O Partido Republicano tem a cara de Donald Trump
Resultado de Iowa mostra o quanto o ex-presidente e suas ideias se tornaram dominantes na legenda. E também aponta que os limites entre conservadores e extremistas nos EUA vão se dissolvendo
Os resultados dos caucus de Iowa mostrou uma vitória consistente de Donald Trump, como já apontavam as pequisas. Até a apuração quase totalizada, com 99%, ele contou com 51% dos votos, garantindo 20 delegados para a convenção nacional do Partido Republicano que será realizada em junho.
O ex-presidente saiu vitorioso em 98 dos 99 condados do estado, sendo derrotado por Nikki Haley apenas no Condado de Johnson, onde fica a Universidade de Iowa, por um único voto (11.271 a 1.270).
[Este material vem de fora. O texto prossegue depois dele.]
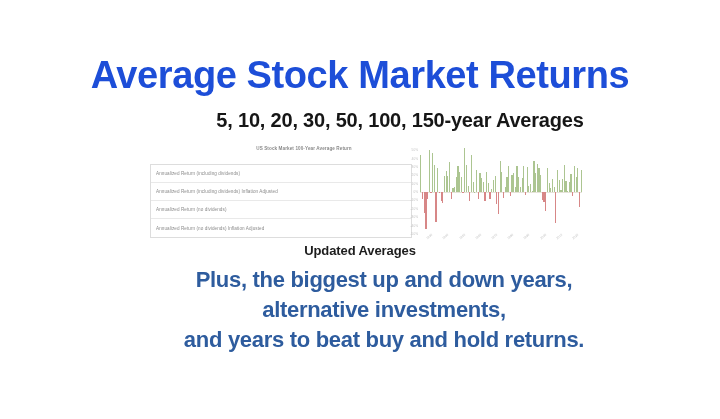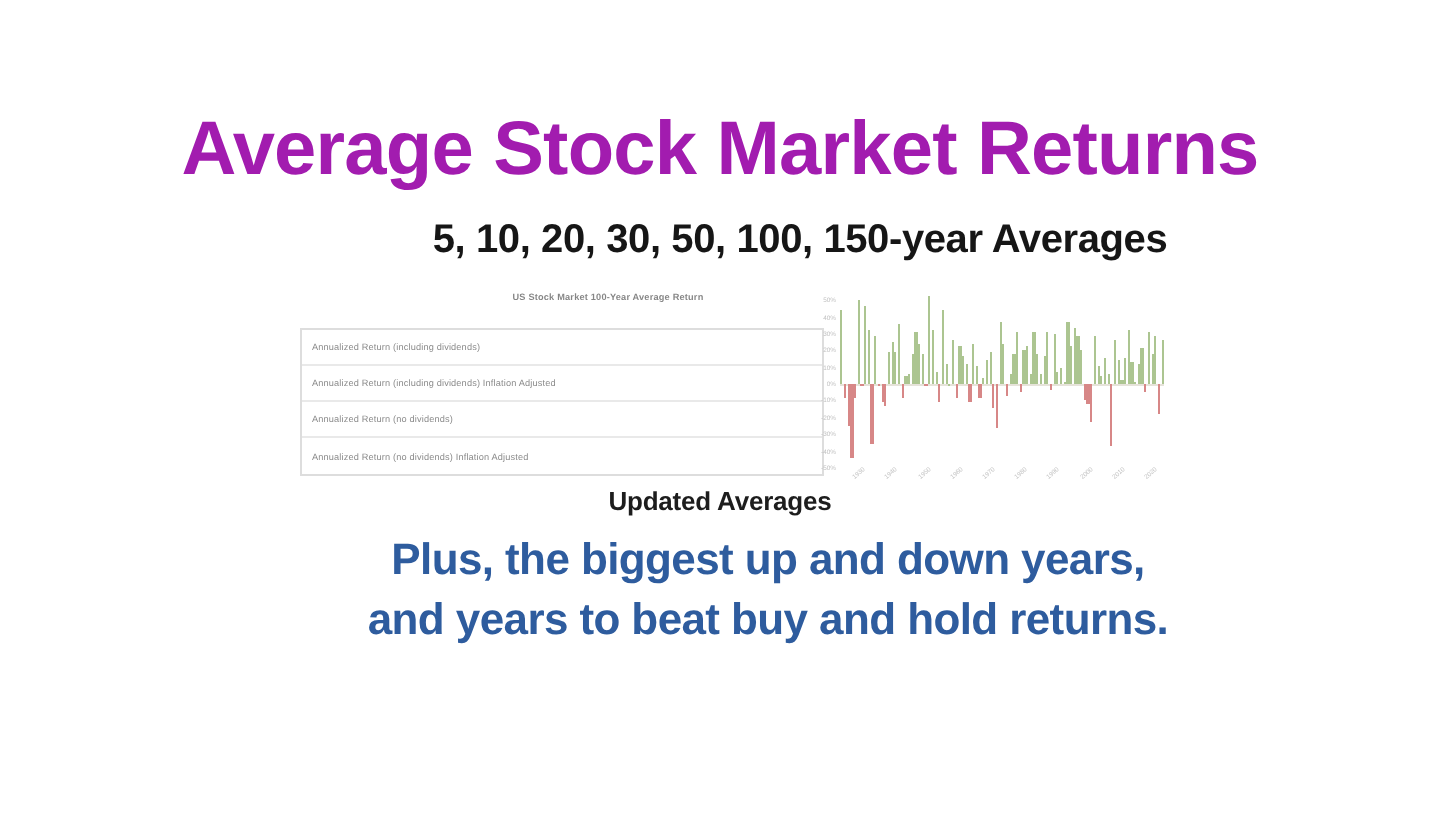--- a/index.html
+++ b/index.html
@@ -30,7 +30,7 @@
     font-size: 38px;
     font-weight: 700;
     letter-spacing: -0.4px;
-    color: #a21caf;
+    color: #1d4ed8;
     line-height: 1.05;
     white-space: nowrap;
   }

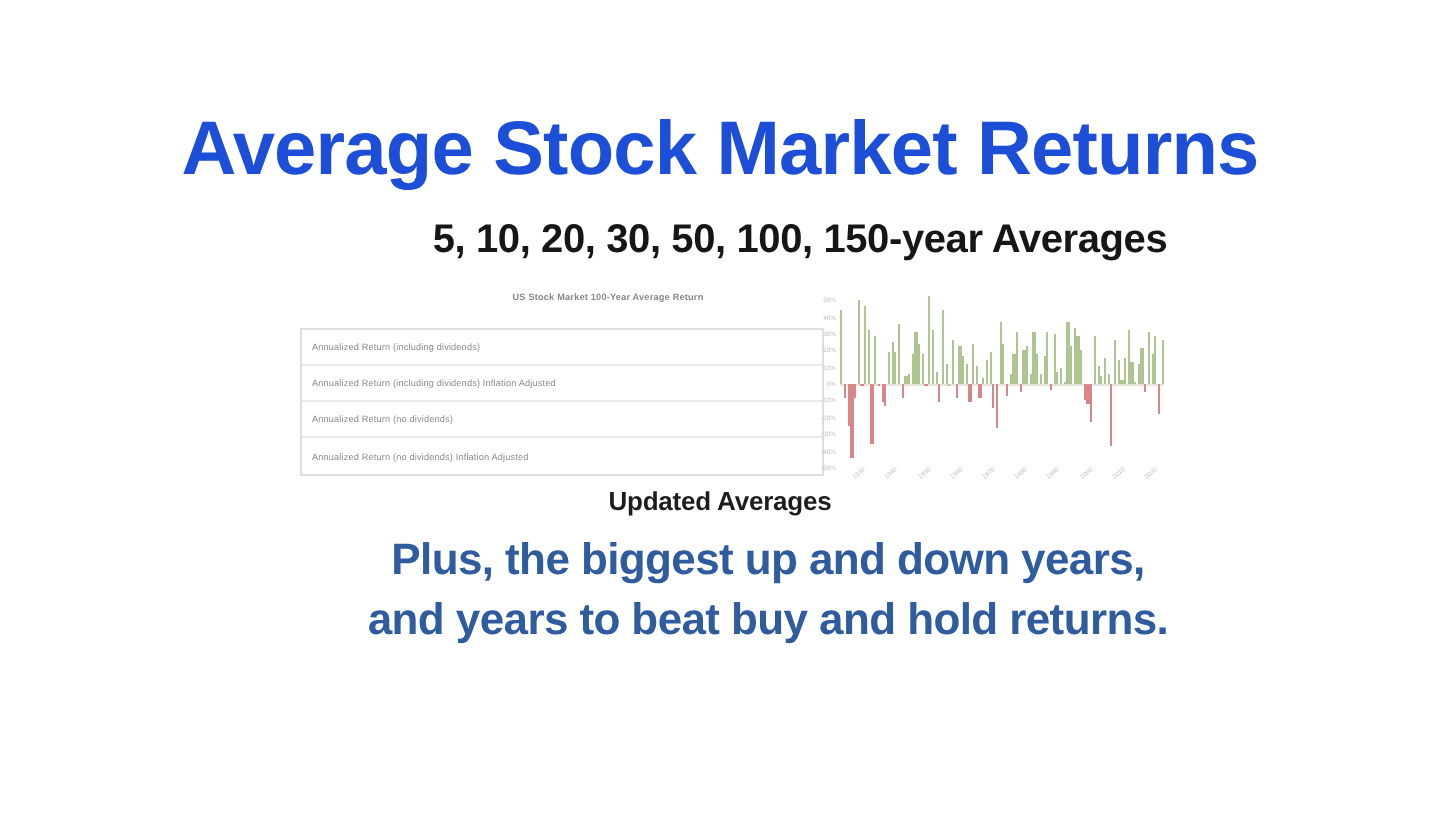--- a/index.html
+++ b/index.html
@@ -366,6 +366,7 @@
 
   <div class="pitch" id="pitch-block" style="color: rgb(46, 92, 158);">
       <div>Plus, the biggest up and down years,</div>
+      <div>alternative investments,</div>
       <div>and years to beat buy and hold returns.</div>
     </div>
A primeira disputa entre os republicanos para definir o candidato à Casa Branca conta com uma parcela pequena do número total de delegados da legenda no país, somente 1,6%, mas tem, como dito aqui, a função de ser uma espécie de "peneira" na qual os candidatos menos cotados desistem em vista de um resultado abaixo do esperado.
Foi o que aconteceu com o empresário do setor de biotecnologia Vivek Ramaswamy, um novato na política. Ele suspendeu sua candidatura após terminar em quarto lugar, com aproximadamente 8% dos votos. Durante a disputa, tentou ser uma espécie de "Trump mais jovem" (tem 38 anos), buscando repetir a trajetória de um bilionário que chega à Presidência dos Estados Unidos.
Com um ideário bastante similar ao do ex-presidente, Ramaswamy foi visto por muitos como uma espécie de linha auxiliar, chegando a dizer que seu então rival havia sido "o melhor presidente do século XXI". Agora, já declarou apoio a Trump, anunciou que provavelmente estará com ele em New Hampshire, onde acontecem as próximas primárias, e sugeriu que DeSantis e Haley deveriam "seguir o exemplo" e retirar-se da corrida também.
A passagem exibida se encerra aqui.